After the attack, she came out to publicly speak about what life was like with Gabriel during an official court hearing.
The prosecution agreed to spare her from cross-examination because they determined that any cross-examination And while she didn't actually see anything go down that night,
other than what Gabriel had done to her, she was able to escape into the woods where she said she could hear the sound of gunshots coming from different areas until they just went too far away.
She said that she could also see the glow from the fires that he was setting to numerous houses and cars as he went.
I mean, to be her and like witnessing this and just standing there, just like trying to...
You're shocked because it's really happening and it's the worst thing that could possibly happen.
But at the same time, not shocked because you're just so aware of what this person's like.
You're like, yeah, this was always going to happen.
Dude, yeah, in her position, you know, she's just sitting there thinking about...
Who he's going to go kill next.
And she hears a gunshot and she's like, that sounds like neighbor so-and-so.
And then she hears a gunshot and she's like, that sounds like neighbor so-and-so.
And the shots just get further and further away and she's like, oh my god.
And then fires come up and they're like, holy fuck, he's starting fires everywhere.
So yeah, it must have just been gnarly.
So insane, I can't even imagine.
During a hearing to decide if Lisa should be cross-examined by the defense, the lawyers representing the families of 14 of the victims and most of the family members got up and left the hearing as a sign of protest.
They believed that the wife of this mass murderer needed to be cross-examined to get to the truth of exactly why Gabriel Wortman did what he did.
And I do personally agree with that.
You know, as shitty as it was that what she had to experience there...
I mean, there have been numerous cases of people who have been ordered to be cross-examined in cases where they literally had to watch the most brutal torture, murder, and dismemberment of human bodies.
And that's not going to be traumatizing.
I mean, it's Canada.
It's a different place, but...
It's a different place, and it's just unfortunate, because triggering though it may have been, it's just these...
These grieving people need something.
They need some kind of closure.
And I fully believe she probably had the power to provide some of that.
Exactly.

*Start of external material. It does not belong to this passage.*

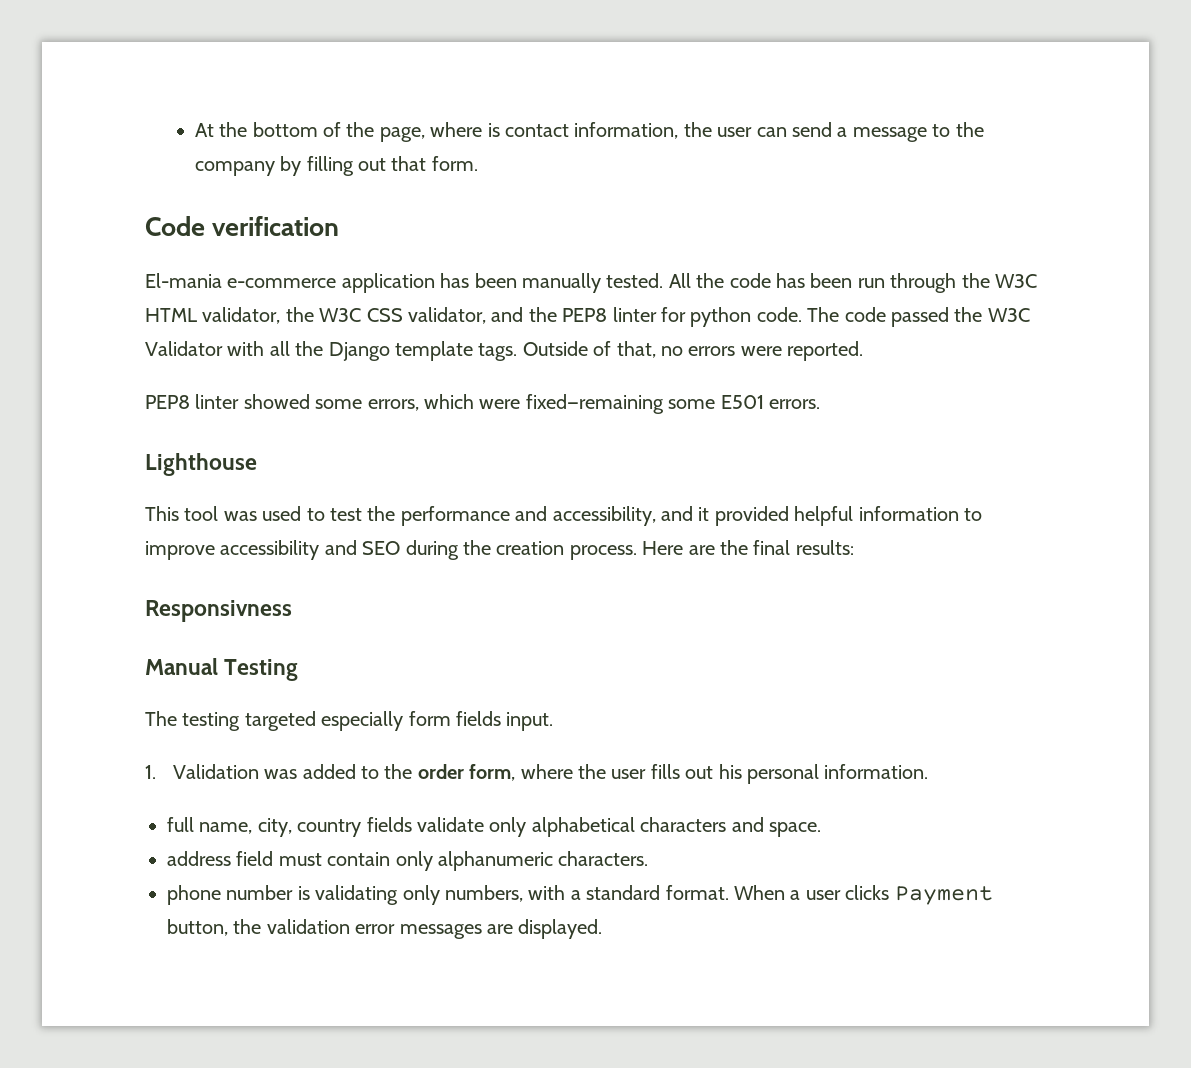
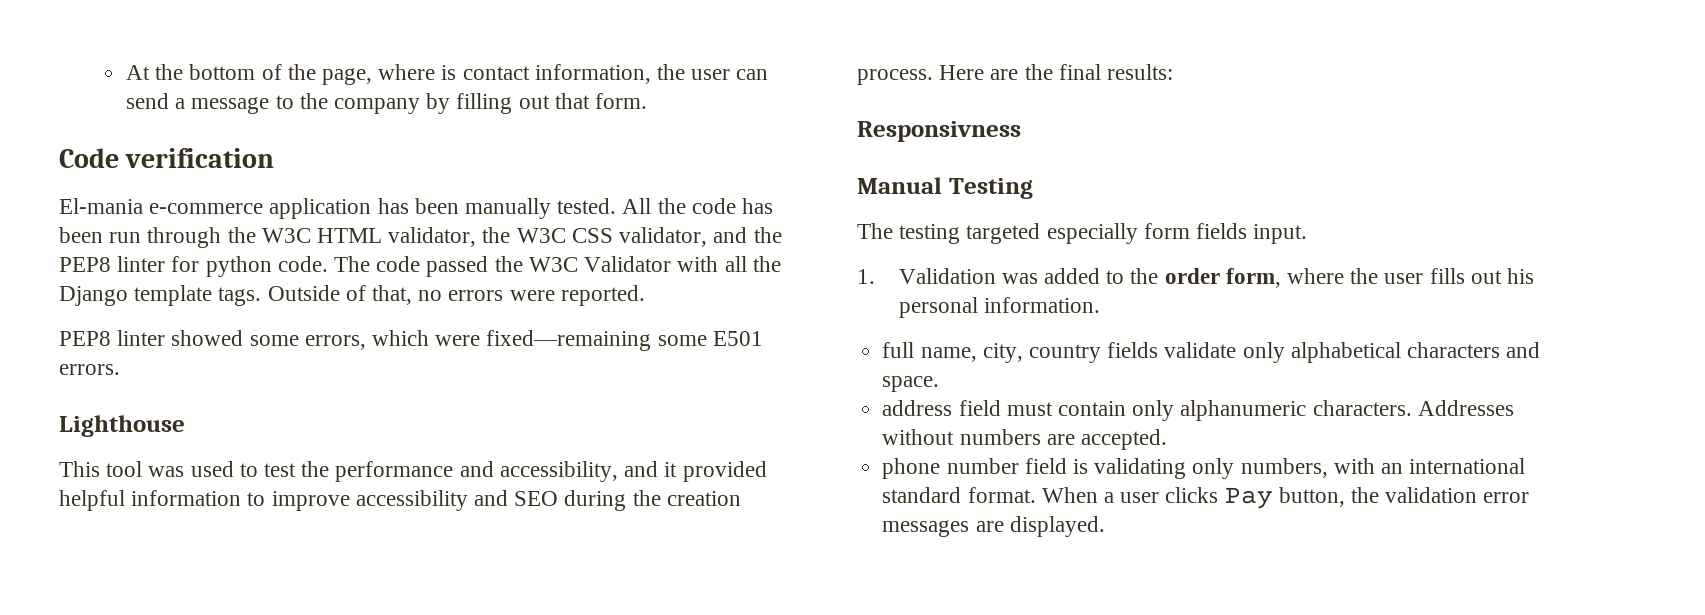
(649, 858) none -> [1417,400,1514,416] [882,429,1167,450] Addresses without numbers are accepted.
(294, 892) none -> [1024,458,1067,474] field
[570,890,581,900] a -> [1380,458,1526,474] an international
[894,886,993,905] Payment -> [1224,487,1273,509] Pay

I think, man, the pros and cons of this situation are all of these 14 victims and their families are going to have at least what they asked for.
That's all.
They were just asking some questions about...
Exactly why Gabriel would have done this in the first place.
That's all they wanted to know.
And they just wouldn't want to cross-examine Lisa because she might get triggered.
It goes over my head.
That's tough.
Yeah, that's tough.
Tough stuff.
Some say that this was all part of a cover-up to protect the identifications of certain individuals within the RCMP who are said to be involved in some way with Gabriel Wartman.
Still, to this day, it is suspected by many that Gabriel was a special agent of some kind or an informant or something for the RCMP.
And some of those that suspect this are actually within the RCMP themselves.
But we're going to touch on that in Part 2 a little bit.
Interesting, interesting.
The plot thickens, huh?
Yeah. Lisa Banfield would reveal that Gabriel was intolerably violent.
Here's one example.
In 2003, they were at a large gathering in Sutherland Lake, which is a little north of the location where Gabriel would begin his attack, a place called Portapique.
She says that at this gathering, and it was nighttime, that she was wanting to leave, but Gabriel thought it was just ridiculous.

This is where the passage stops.